BACKGROUND: Recent work has shown the potential of using audio data (e.g., cough, breathing and voice) in the screening for COVID-19. However, these approaches only focus on one-off detection that detect the infection given the current audio sample, but do not monitor disease progression in COVID-19. Limited exploration has been put forward to continuously monitor COVID-19 disease progression, especially recovery, through longitudinal audio data. Tracking disease progression characteristics and patterns of recovery could bring insights and lead to more timely treatment or treatment adjustment, as well as better resource management in healthcare systems.
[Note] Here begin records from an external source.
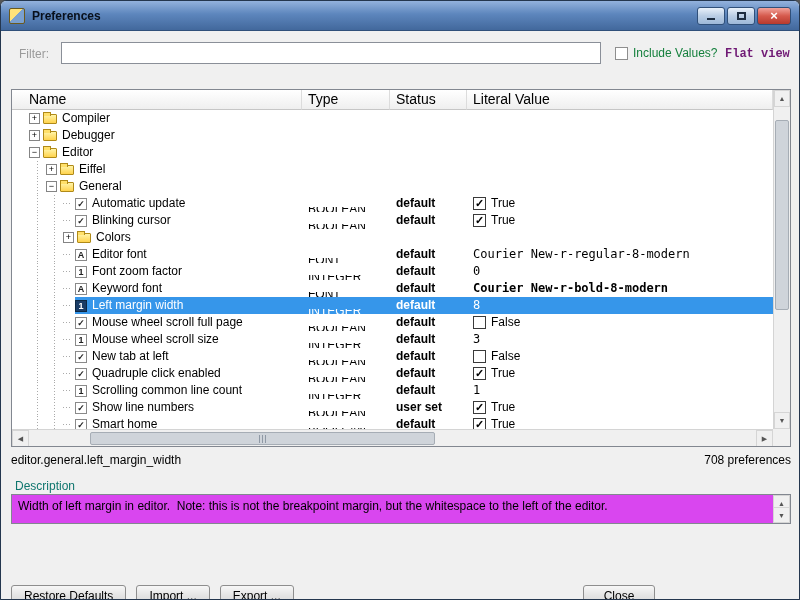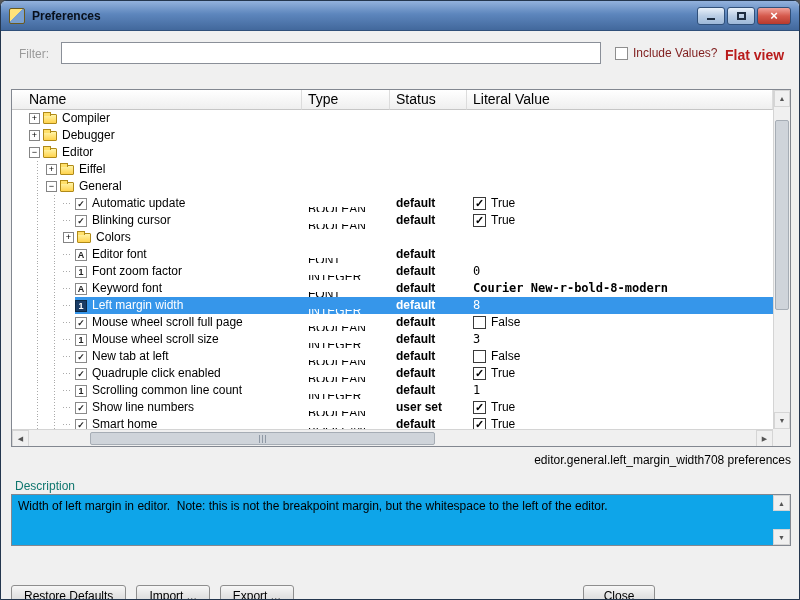"Include Values?" .inc-label { color: #7f1d1d -> #15803d }
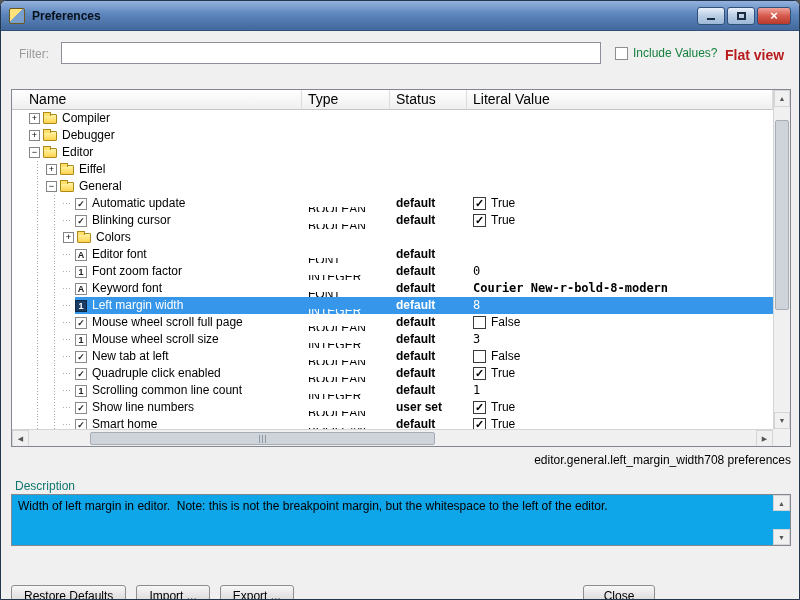"Flat view" .flatview { color: #b91c1c -> #701a75; font-family: none -> Liberation Mono, monospace; font-size: 14px -> 12px }
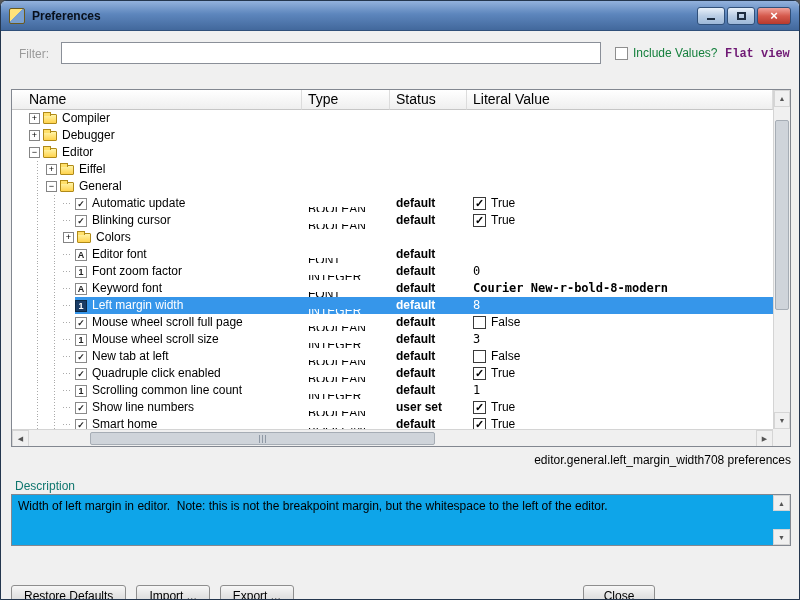"Courier New-r-regular-8-modern" div.cell { html: none -> <div> <span>Courier New-r-regular-8-modern</span> </div> }
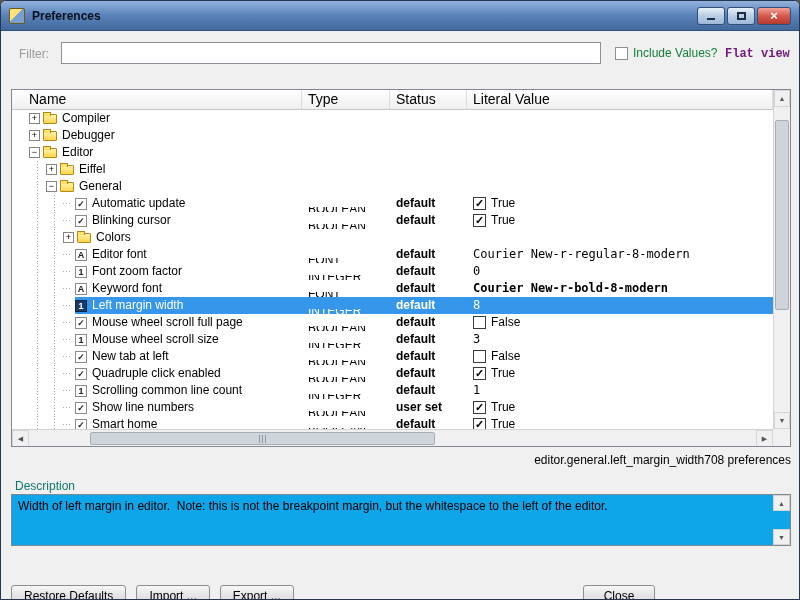"editor.general.left_margin_width" .statusbar { justify-content: flex-end -> space-between }
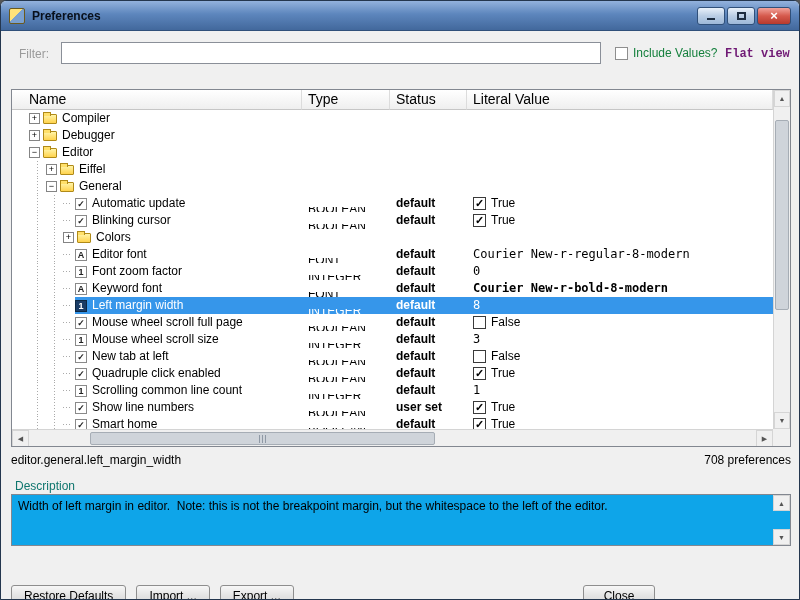"Width of left margin in" .descbox { background: #0ea5e9 -> #d946ef; height: 52px -> 30px }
OBJECTIVE: The primary objective of this study is to explore the potential of longitudinal audio samples over time for COVID-19 disease progression prediction and, especially, recovery trend prediction using sequential deep learning techniques. The changes in longitudinal audio samples, referred to as audio dynamics, are associated with COVID-19 disease progression, thus modelling the audio dynamics can potentially capture the underlying disease progression process and further aid COVID-19 progression prediction.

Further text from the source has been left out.